His brows slammed together at her sarcasm, causing a small, vertical line above his nose, but he bent his powerful frame, pulling one side of the settee close to the grate. Mr. Ryland adjusted the heavy furniture as easily as one might move a small chair. Then he pointed to the seat.

“You’ll want to sit here, closest to the heat.”

She looked from the inviting spot back to him. Oh, no, the greater heat frothed between them.

“I shall stand, thank you.”

“Don’t be ridiculous.” The lines around his mouth tightened. “And give me your cloak. We’ll hang it here to dry.”

She was about to tell Mr. Ryland the purpose of her unannounced visit when a chill snaked up her skirts, reminding her not to be a fool. With a rain-splattered cloak and her soaked hems plastered to her ankles, practical wisdom won.

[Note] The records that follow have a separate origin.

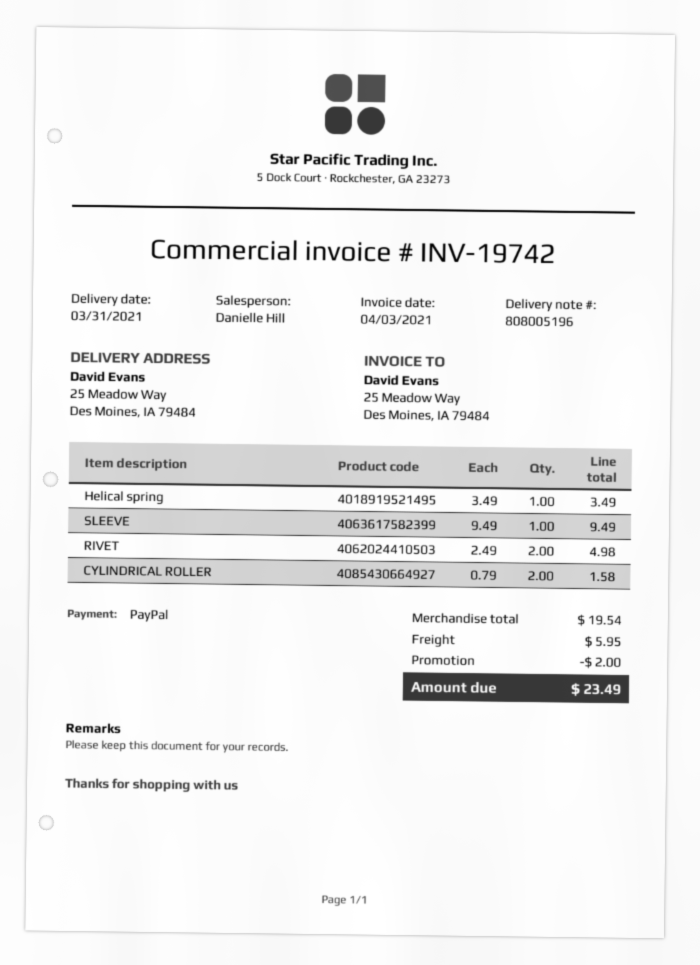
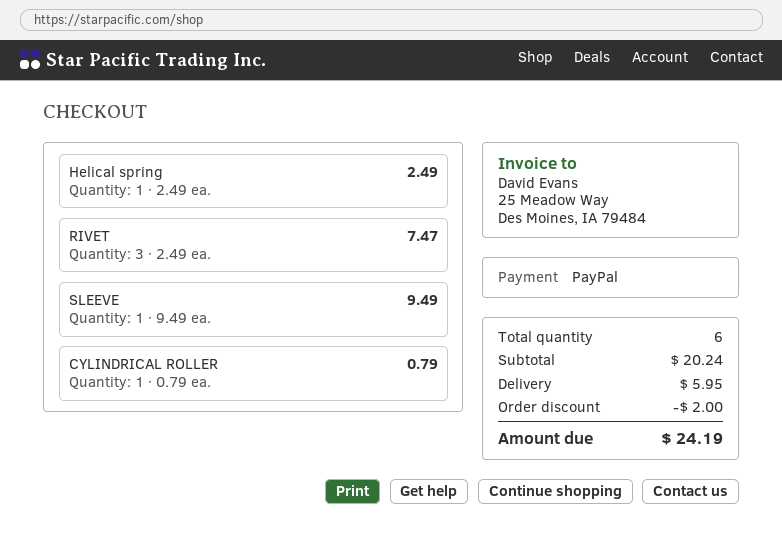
Helical spring: 1 x 3.49 = 3.49 -> 1 x 2.49 = 2.49
RIVET: 2 x 2.49 = 4.98 -> 3 x 2.49 = 7.47
CYLINDRICAL ROLLER: 2 x 0.79 = 1.58 -> 1 x 0.79 = 0.79
subtotal: 19.54 -> 20.24
total: 23.49 -> 24.19

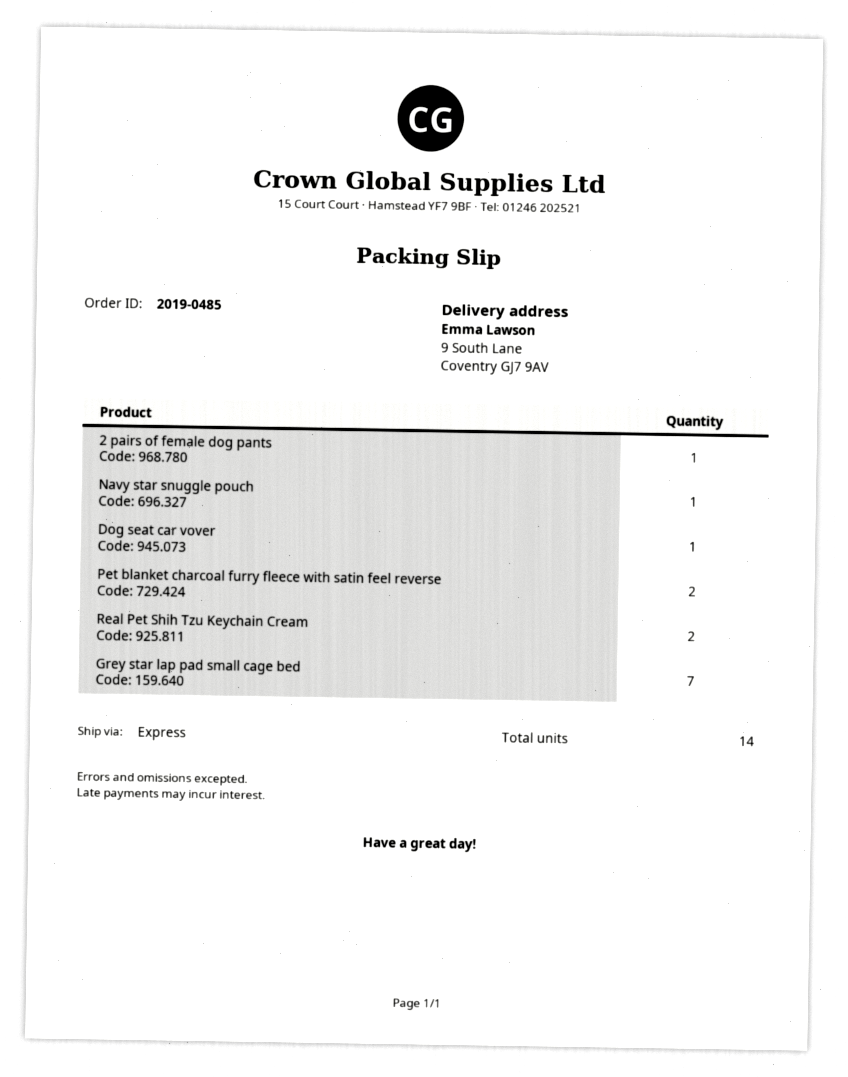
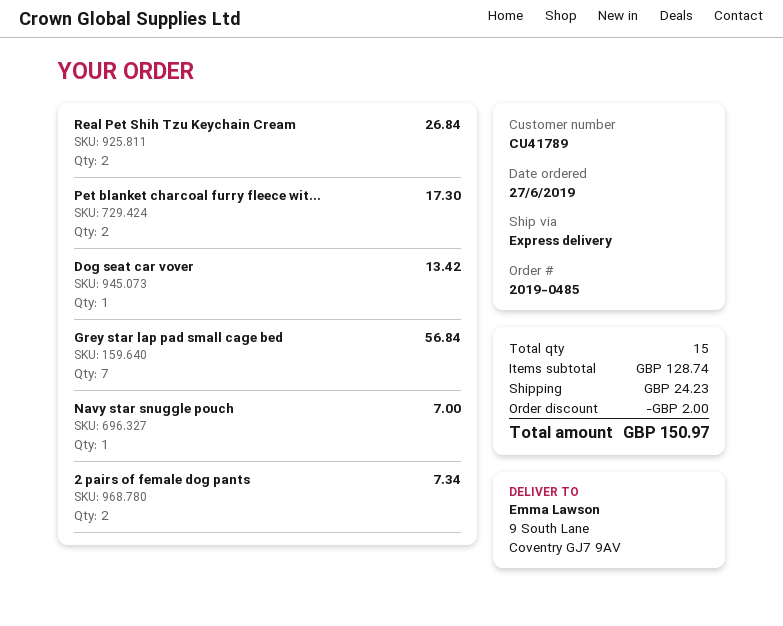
2 pairs of female dog pants: 1 -> 2
total quantity: 14 -> 15

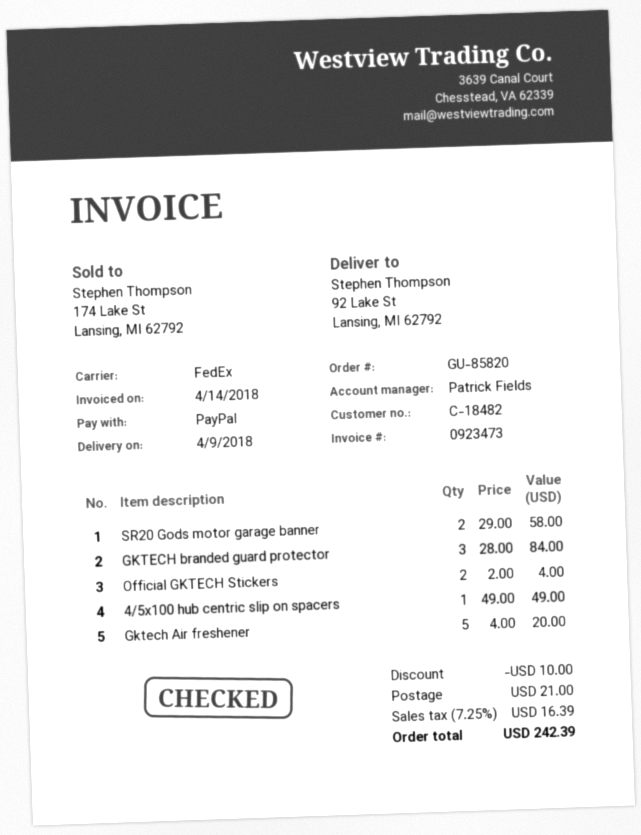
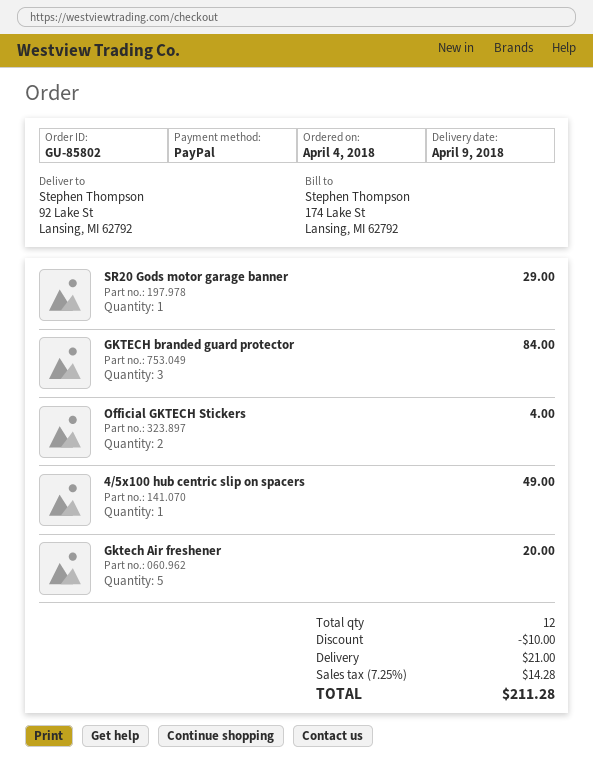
order number: GU-85820 -> GU-85802
SR20 Gods motor garage banner: 2 for 58.00 -> 1 for 29.00
tax: 7.25% = 16.39 -> 7.25% = 14.28
total: 242.39 -> 211.28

The cloak came off.

“I’m not staying long.” She stretched out her arm, keeping their proximity to a minimum.

Male lips curved, suppressing a smile at her staunch effort to maintain some distance. Mr. Ryland accepted the cloak, his warm, dry hands covering her icy fingers in the exchange.

His gray stare fixed on her. “Now, what’s this thievery you’re talking about?”

He hooked the cloak’s hood on a stone carving sitting atop the mantle. The comfortable seat beckoned her to sit by the orange and amber coals. What needed saying could be done as much in comfort as discomfort. Why be miserable in the process?

Claire sidled over to the proffered accommodation, and waves of cozy warmth touched her frigid ankles, going bone deep. A sigh of satisfaction slipped out.

“I speak of my necklace. Stolen.” She inched her puddle-soaked shoes closer to the hearth. “By you.”